Des politiques plus déterminés et plus courageux n’auraient pas pu empêcher que certains jihadistes ne finissent par revenir, mais du moins aurions nous senti dans leur volonté de protéger leur peuple, ce lien palpitant qu’est la confiance censée unir le peuple à ses représentants dans la quête de l’intérêt général comme dans l’affrontement des difficultés de leur époque.
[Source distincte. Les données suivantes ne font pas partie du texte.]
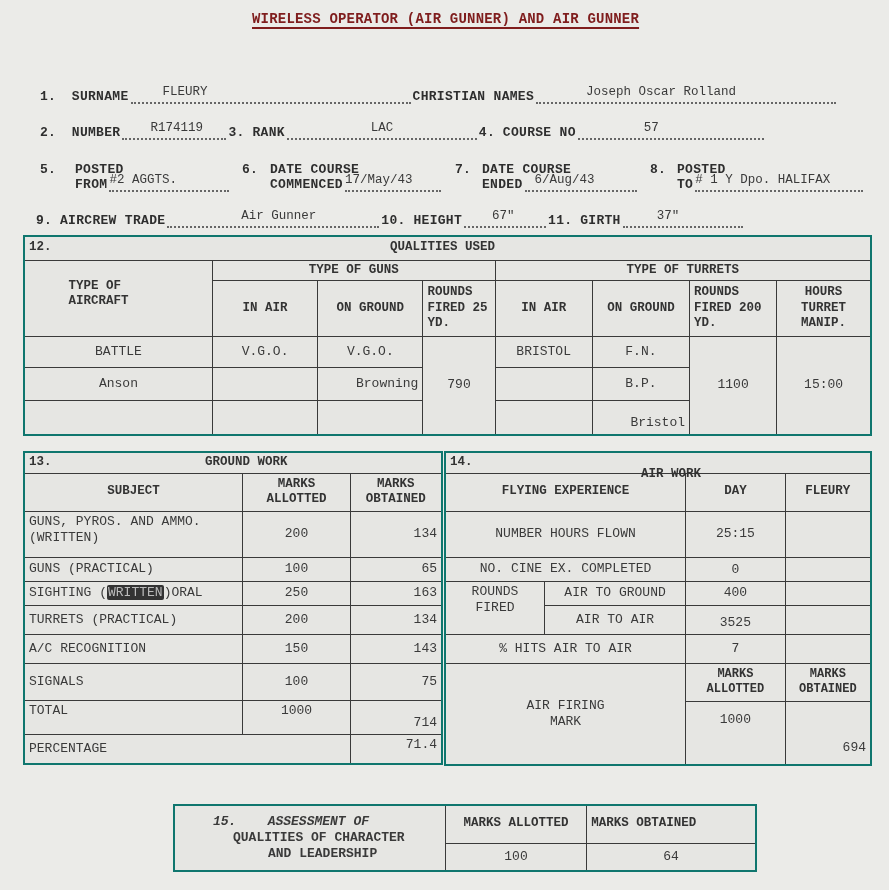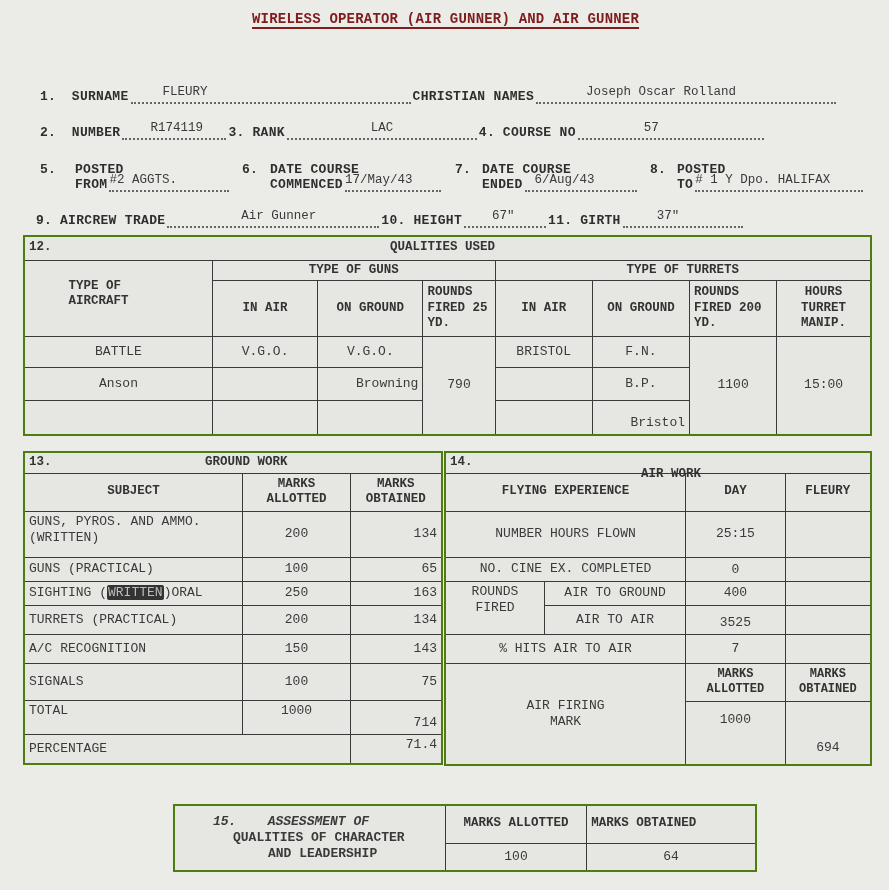--- a/index.html
+++ b/index.html
@@ -24,7 +24,7 @@
   td.l { text-align:left; }
   td.v { font-weight:normal; color:#3a3a3a; font-size:13px; }
   .struck { background:#333; color:#bbb; padding:0 1px; border-radius:2px; }
-  .outer { border:2px solid #4d7c0f; }
+  .outer { border:2px solid #0f766e; }
 </style>
 </head>
 <body>

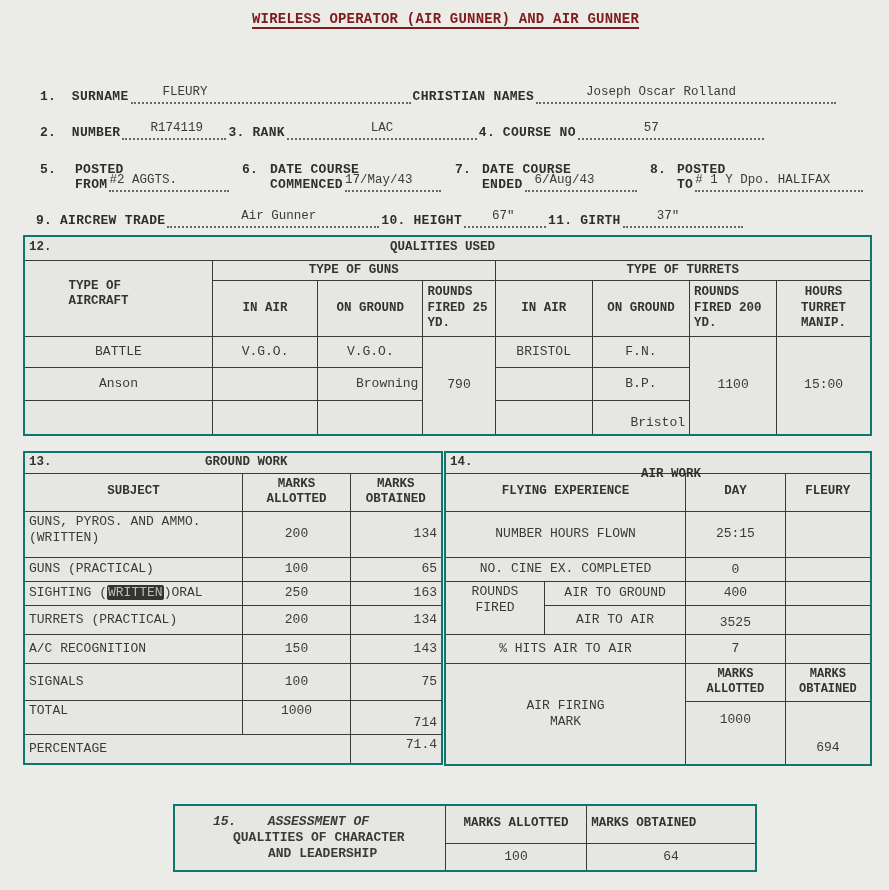--- a/index.html
+++ b/index.html
@@ -292,7 +292,7 @@
     </tr>
     <tr style="height:64px;">
       <td class="c v" style="vertical-align:top; padding-top:10px;">1000</td>
-      <td class="r v" style="vertical-align:bottom; padding-bottom:8px;text-align:center;">694</td>
+      <td class="r v" style="vertical-align:bottom; padding-bottom:8px;">694</td>
     </tr>
   </tbody>
     </table>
Une confiance qui se forge dans les difficultés affrontées ensemble, mais qui s’étiole quand on croit que mensonge, mépris et communication sont la martingale de la manipulation du peuple et de la pérennité du pouvoir.
En attendant, face à un tel amateurisme et à un tel manque de discernement, on ne peut qu’anticiper le renforcement des difficultés. « Mais qui sont ces gens ? » entends-je de plus en plus quand les Français parlent de leurs représentants. Ce gouvernement les laisse souvent dans un état de sidération, ce mécanisme de défense et de distanciation que l’esprit met en place quand il s’attend à ce que rien ne se dresse pour le défendre du pire. Dans une démocratie, c’est là un bien mauvais signe.